Monism: Fundamentally, there is only one kind of stuff - mind or matter. There are two types:
- Idealism: Everything is Mind - the appearance of physical things is a kind of illusion
- Physicalism: Everything is Physical - the appearance of mental things is a kind of illusion
Non-dualism is a rejection of Dualism without asserting a Monism. Mind and Matter are 'not two' - they arise together in some sense.
Actually, I think you raised some interesting points.
Seems like there are different understandings of what the "non-dualism" really means (also "dualism"). Who defines these words anyway? Who is really the authority on these kind of stuff? This is just like there are different understandings of Buddhism.
Some of these understanding about non-dualism (i.e., as a variety of monism) indeed seems to go against what the Buddha taught. (Unless you're one of these certain Mahayanists who think that it's all mind.)
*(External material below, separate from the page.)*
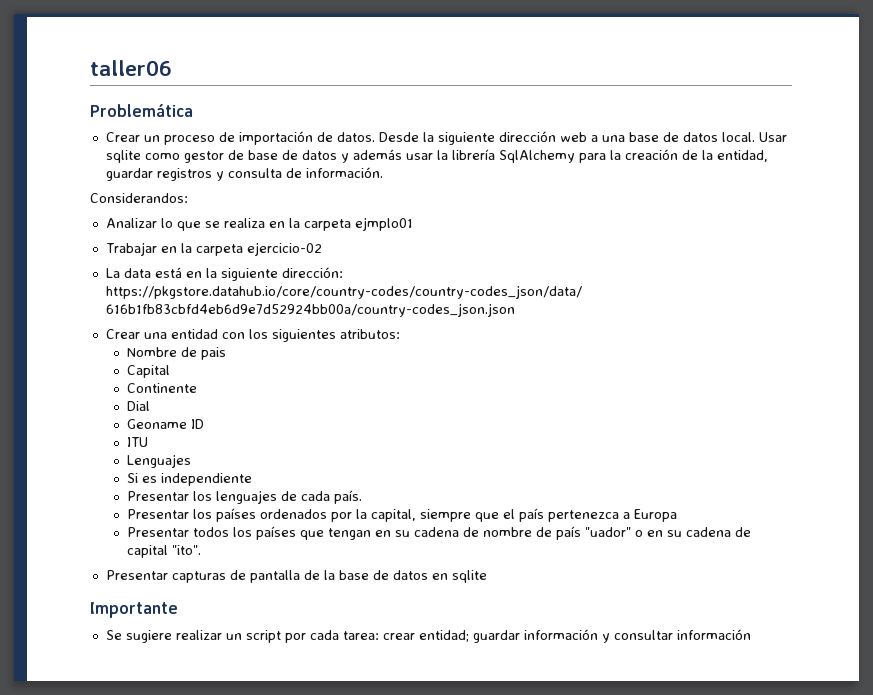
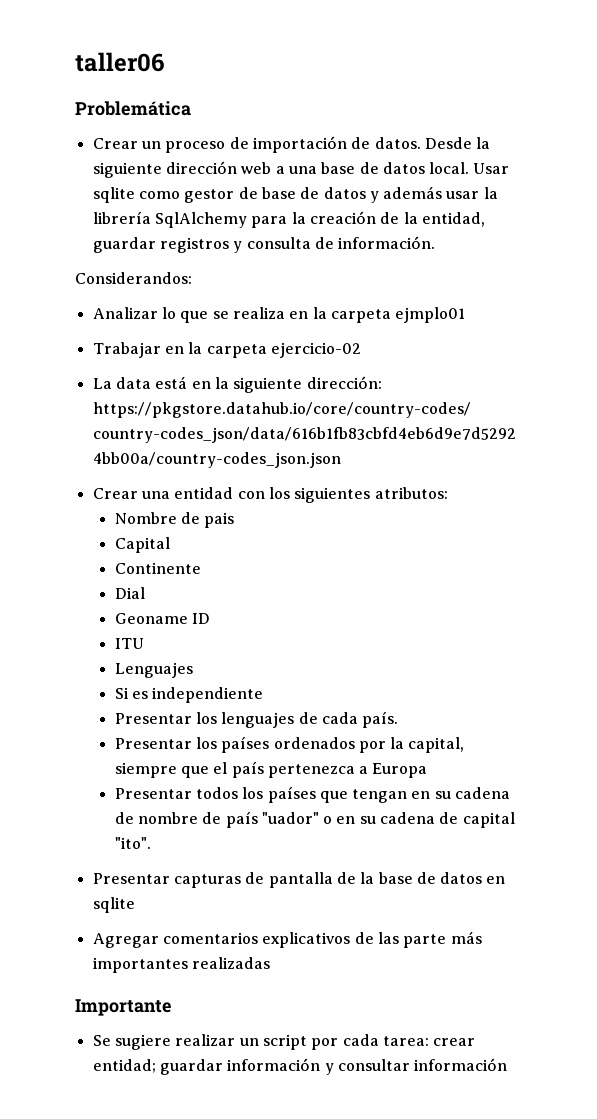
+ Agregar comentarios explicativos de las parte más importantes realizadas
Some other understanding of non-dualism (i.e., that is not monistic, but still also rejects of the idea of two distinct, separate stuff (which in turn, would be based on some people's own understanding of what dualism is (which other dualists might disagree with, because these people might say that the dualism is really two things relying on each other, not distinctly separate (which would take us back to the square one)))) this kind of non-dualism (or say, mutual dualism) would then seem to agree with some of what the Buddha taught, like the dependence of namarupa and consciousness on each other. (Like a pair of reeds.)
If this kind of non-dualism, though, implies that these two things are always bound together (theoretically according to a yet different understanding)... then I think this would go against what the Buddha taught. The D.O. then is erroneously viewed as being eternally bounded together; there would be no escape, no nibbana, and therefore the Dhamma would be pointless.
Anyway... I think these different types of views about what the non-dualism and the dualism really means, is one of the reasons why the Buddha recommended against adopting any viewpoints (i.e., not is, not not is, not both, not neither, etc.) It leads to papañca, which would undermine one's practice.